● **TASK OBJECTIVE**
Skip the pictures. Output only the lines below starting at the line with "color: #3b82f6 ->" and ending at the line with "height: 120px ->", both ends included, exactly as they are.
--- RECORDS SHOWN Enclosed Below ---
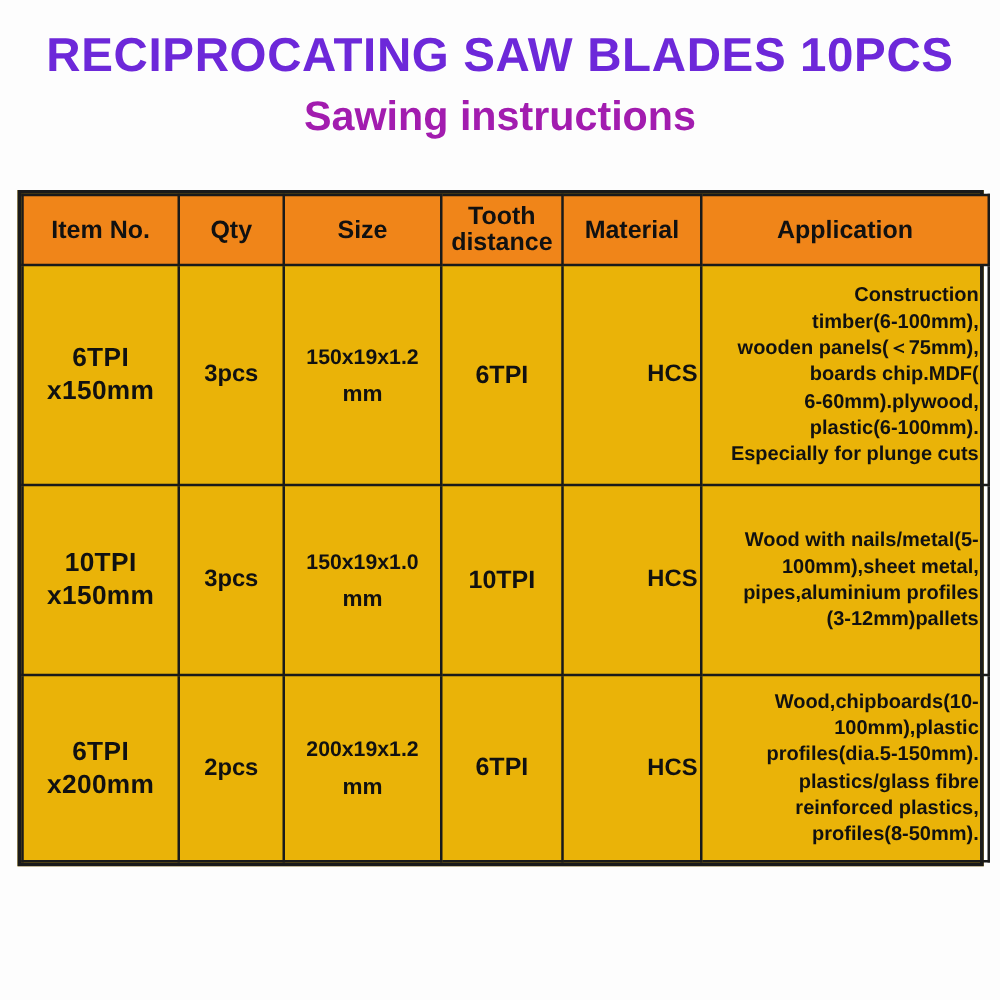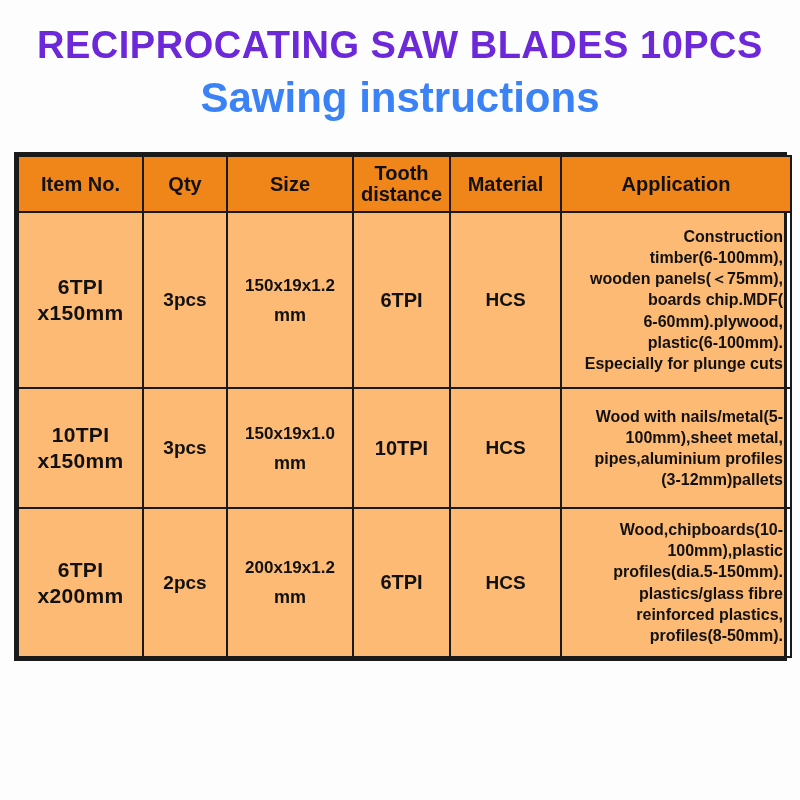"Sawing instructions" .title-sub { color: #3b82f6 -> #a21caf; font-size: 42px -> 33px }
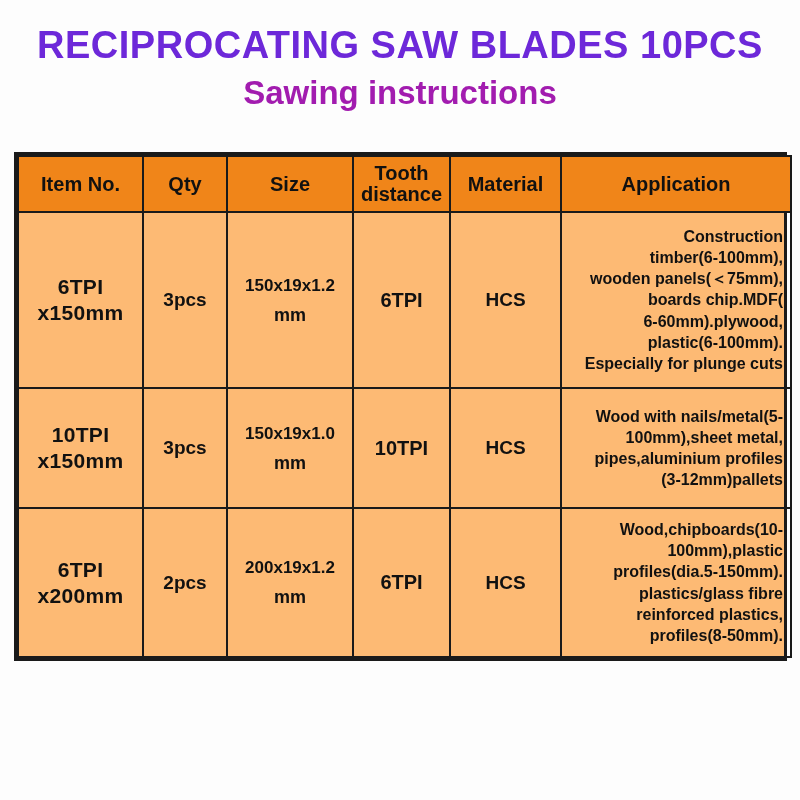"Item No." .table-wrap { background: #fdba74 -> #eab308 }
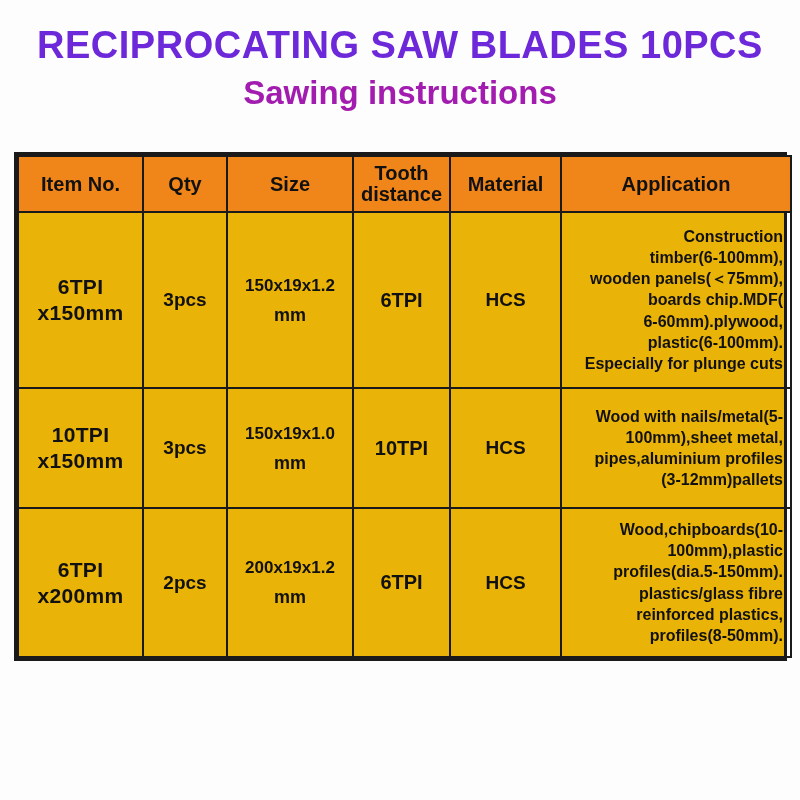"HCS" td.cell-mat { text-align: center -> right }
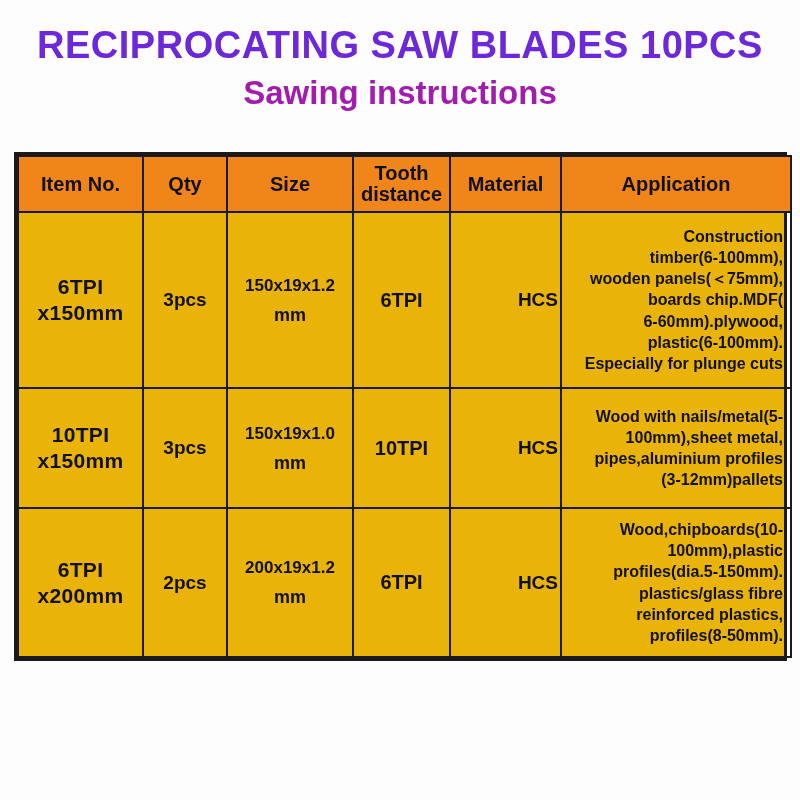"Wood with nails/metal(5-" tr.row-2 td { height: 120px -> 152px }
--- End of Enclosed RECORDS SHOWN ---
--- RECORDS SHOWN Enclosed Below ---
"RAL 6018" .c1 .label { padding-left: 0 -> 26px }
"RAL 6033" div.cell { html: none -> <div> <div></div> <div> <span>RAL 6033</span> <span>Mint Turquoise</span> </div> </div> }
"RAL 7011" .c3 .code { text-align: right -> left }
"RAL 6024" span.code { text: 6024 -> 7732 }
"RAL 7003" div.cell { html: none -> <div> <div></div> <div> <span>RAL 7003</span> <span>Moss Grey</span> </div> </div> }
--- End of Enclosed RECORDS SHOWN ---
● **RESPONSE TO THIS TASK**
"Sawing instructions" .title-sub { color: #3b82f6 -> #a21caf; font-size: 42px -> 33px }
"Item No." .table-wrap { background: #fdba74 -> #eab308 }
"HCS" td.cell-mat { text-align: center -> right }
"Wood with nails/metal(5-" tr.row-2 td { height: 120px -> 152px }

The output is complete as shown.